REIF, J., concurs, and RAPP, V.C.J., concurs specially.

. Kruzhkov cites and relies upon Wood v. Ostrander, 879 F.2d 583 (9th Cir.1989), decided a few months after DeShaney by the Ninth Circuit, which authorized suit where an officer’s conduct was so grossly negligent and deliberately indifferent that it “shocked the conscience." There, the officer arrested a drunk driver, impounded his vehicle, and left Wood, the passenger, on foot in a dangerous neighborhood, where she was subsequently raped by strangers. The Ninth Circuit distinguished DeShaney by relying on language in the case that the State "played no part” in creating the dangers that the minor child faced by remaining in his father’s custody, nor did the State do anything to render the child any more vulnerable. Wood at 590. However, this was not the holding in DeShaney. As the dissenting opinion in Wood noted, the quoted language was not decisive to DeShaney because there the State had, in fact, returned the child to his father's care with knowledge of the father’s abusive character. More importantly, the DeShaney Court held that the State was not liable because "these circumstances were not sufficiently analogous to incarceration or institutionalization to give rise to an affirmative duty to protect.” Wood at 600 (J. Carroll, dissenting). Thus, we do not find Wood controlling.

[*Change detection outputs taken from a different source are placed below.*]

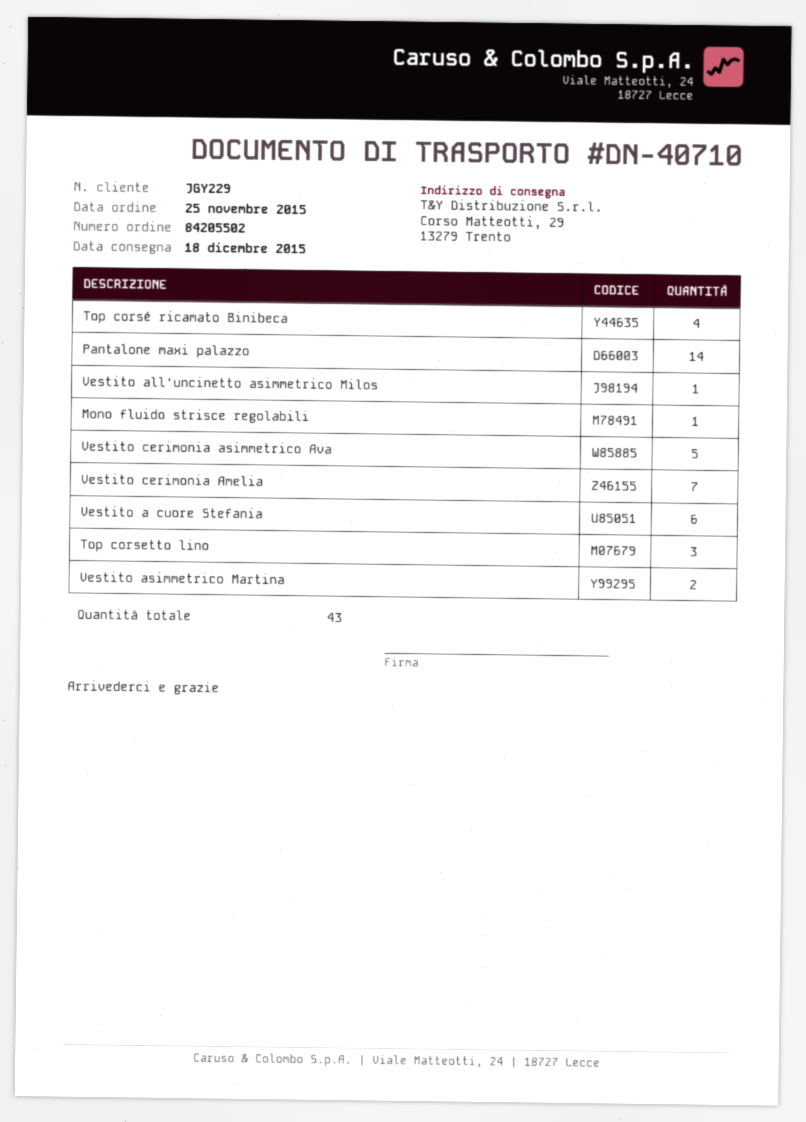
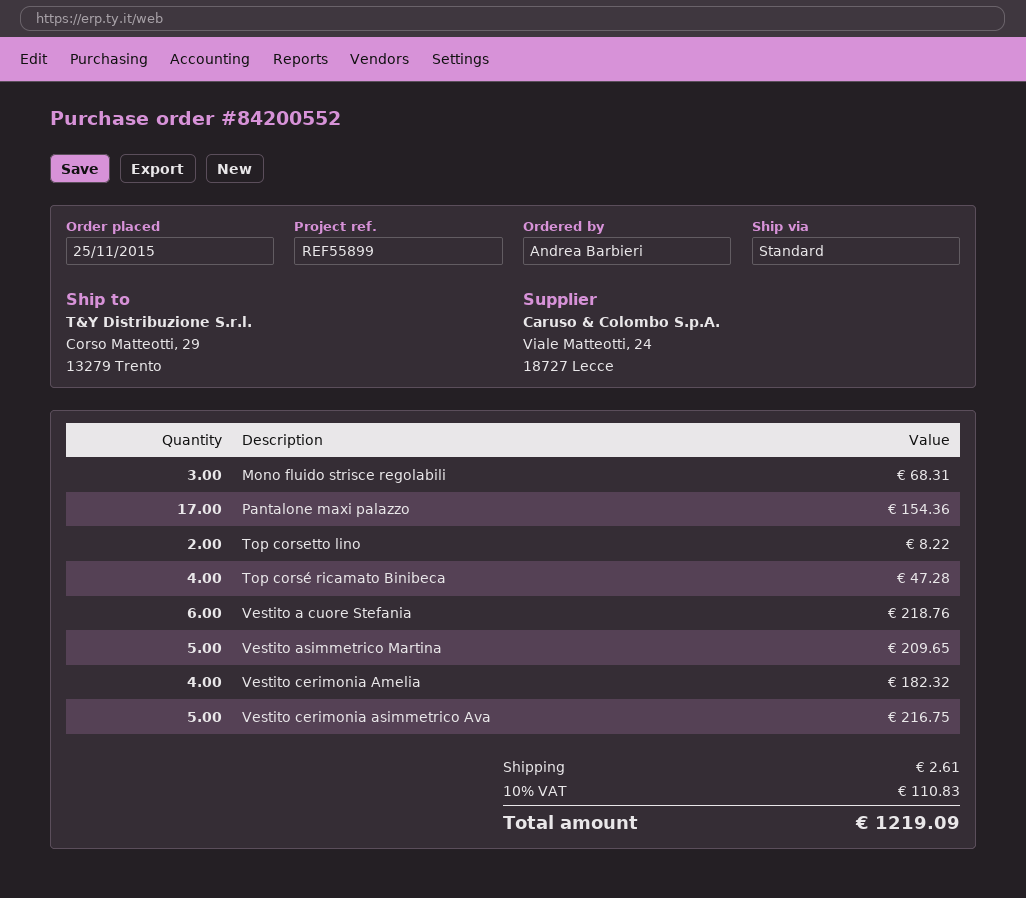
order number: 84205502 -> 84200552
Pantalone maxi palazzo: 14 -> 17
Vestito all'uncinetto asimmetrico Milos: 1 -> none
Mono fluido strisce regolabili: 1 -> 3
Vestito cerimonia Amelia: 7 -> 4
Top corsetto lino: 3 -> 2
Vestito asimmetrico Martina: 2 -> 5

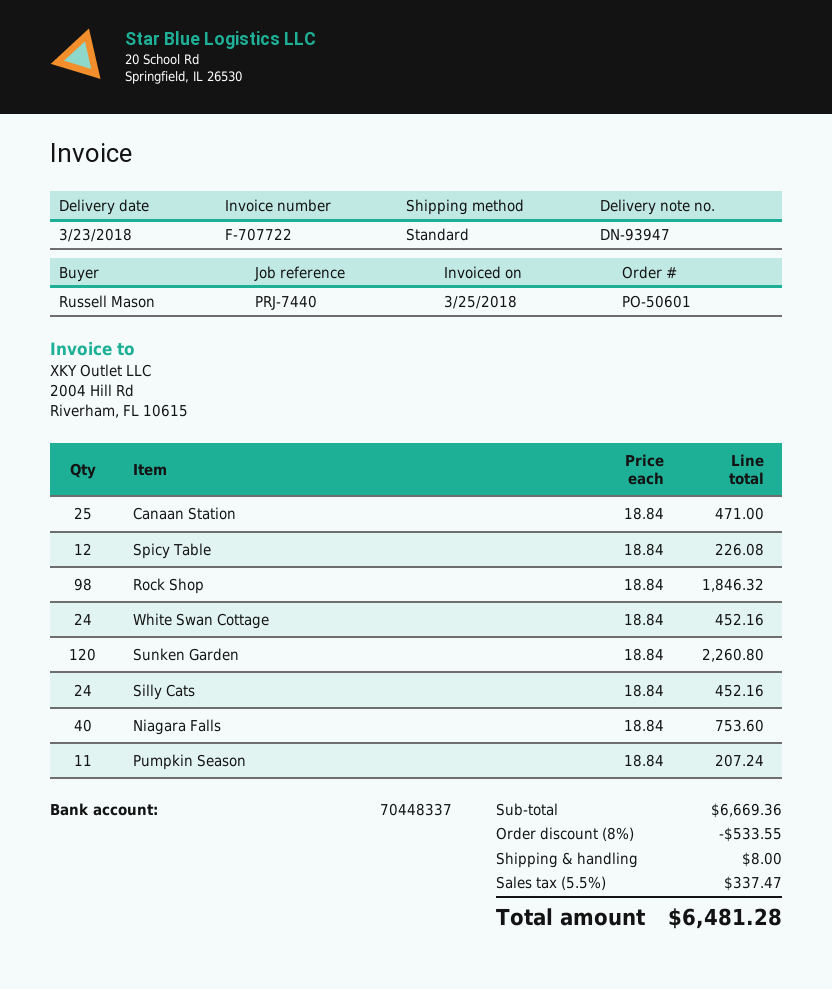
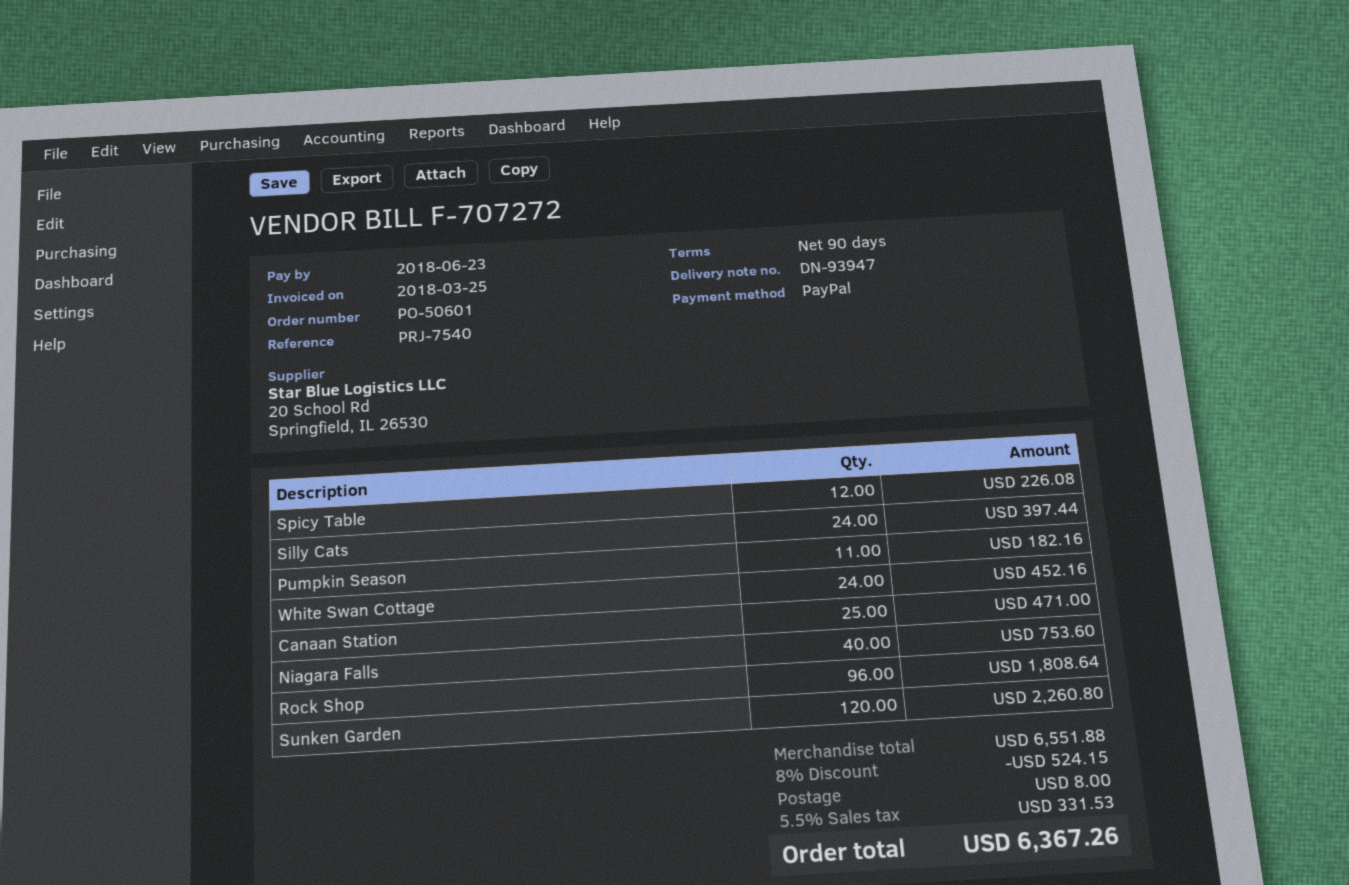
invoice number: F-707722 -> F-707272
reference: PRJ-7440 -> PRJ-7540
Rock Shop: 98 for 1846.32 -> 96 for 1808.64
Silly Cats: 24 for 452.16 -> 24 for 397.44
Pumpkin Season: 11 for 207.24 -> 11 for 182.16
subtotal: 6669.36 -> 6551.88
discount: 8% = 533.55 -> 8% = 524.15
tax: 5.5% = 337.47 -> 5.5% = 331.53
total: 6481.28 -> 6367.26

. The majority noted, however, that states were free to craft statutes which made the enforcement of laws mandatory. Several states have done so in the area of domestic violence.

. Title 47 O.S.2001 § 11-906.4 provides, in part:

A. It is unlawful, and punishable as provided in subsection B of this section, for any person under twenty-one (21) years of age to drive, operate, or be in actual physical control of a motor vehicle within this state who:
1. Has any measurable quantity of alcohol in the person's blood or breath at the time of a test administered within two (2) hours after an arrest of the person;
2. Exhibits evidence of being under the influence of any other intoxicating substance as shown by analysis of a specimen of the person’s blood, breath, saliva, or urine in accordance with the provisions of Sections 752 and 759 of this title; or
3. Exhibits evidence of the combined influence of alcohol and any other intoxicating substance.